Literaturauswahl von Louis Lowy:
- Louis Lowy, Louis (1988, 1983): Sozialarbeit, Sozialpädagogik als Wissenschaft im angloamerikanischen und deutschsprachigen Raum: Stand und Entwicklung. Lambertus: Freiburg
- Lowy, Louis (1990, 1981) Soziale Arbeit mit älteren Menschen. Ein Lehrbuch. Lambertus: Freiburg
- Lowy, Louis (1973): Die Funktion der Sozialarbeit im Wandel der Gesellschaft: ein Praxis-Kontinuum. Lambertus: Freiburg
- Bernstein, Saul/ Lowy, Louis (1987[1]): Neue Untersuchungen zur Sozialen Gruppenarbeit. Lambertus: Freiburg
Hinweis auf Institute, Literatur und Gebrauch dieser Literatur in der sozialen Gruppenarbeit (ca. 6-7 Zeilen)
[1] Es gibt heute kaum eine deutsche Abhandlung über soziale Gruppenarbeit, in der nicht Bezug genommen wird auf die Forschungen des Teams von Gruppenleiterinnen und Gruppenarbeitern der Boston School of Social Work, zu denen Louis Lowy gehörte.
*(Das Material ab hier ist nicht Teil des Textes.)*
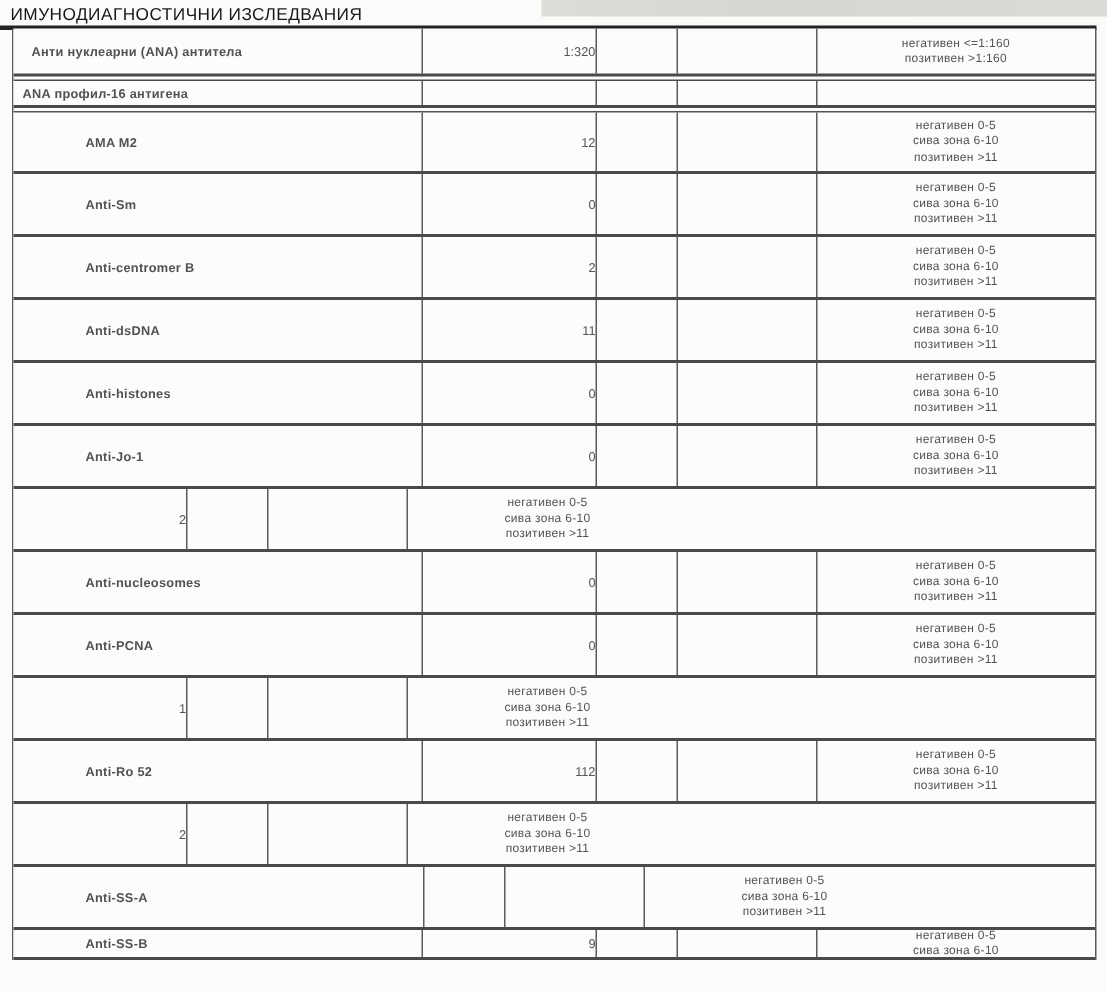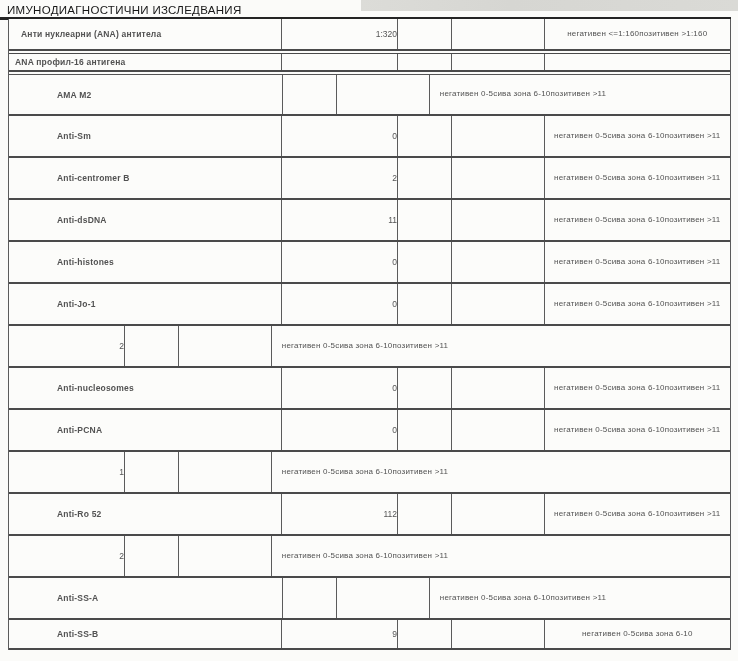"негативен <=1:160" .c-ref { flex-direction: row -> column }
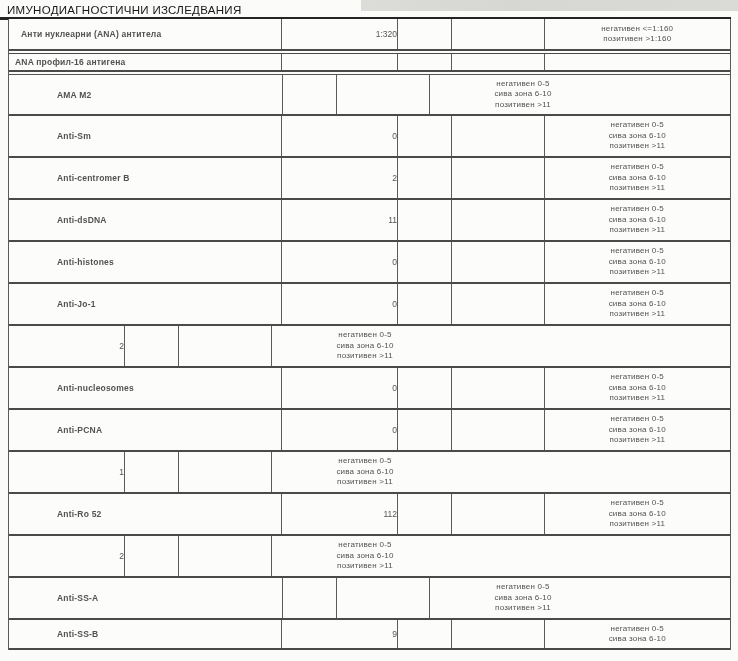"12" div.cell { html: none -> <div> <div>12</div> </div> }
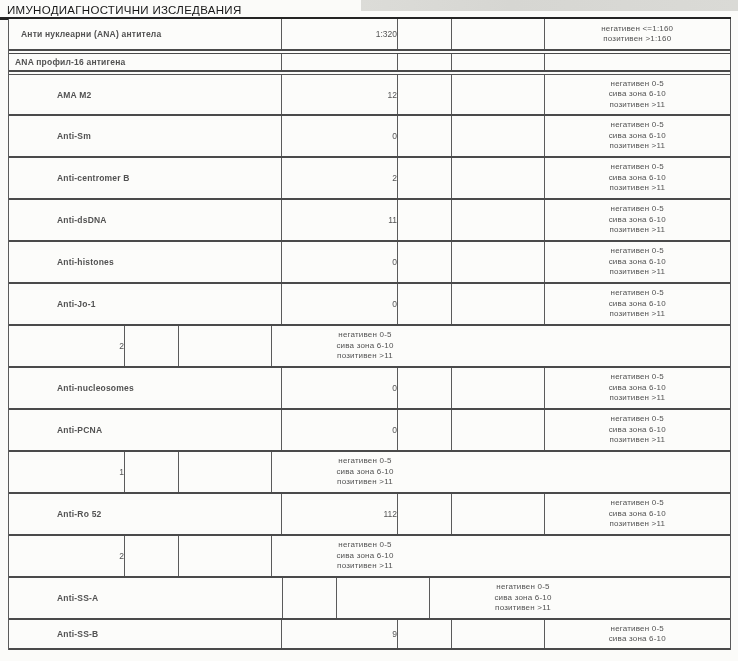"Anti-SS-B" .rt-row:last-child { height: 30px -> 20px }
Das maßgeblich von ihm entwickelte Modell der sozialen Gruppenarbeit besaß im Unterschied zu den mehr therapeutisch-orientierten ein stärker sozialpsychologisches und pädagogisches – heute würden wir sagen systemisches – Paradigma. Dieses Entwicklungsmodell (Developmental Model) der Sozialen Gruppenarbeit wurde in der Bundesrepublik zum anerkanntesten Modell in der Sozialarbeit und Sozialpädagogik. Das ist auch der Grund dafür, dass die Gesellschaft für Social Groupwork zur Erinnerung an Louis Lowy diesen Preis gestiftet hat, mit dem besonders hervorragende Projekte und Arbeiten in Sozialer Gruppenarbeit ausgezeichnet werden sollen.
Kroll; in: Louis Lowy. Gedanken zu Leben und Werk.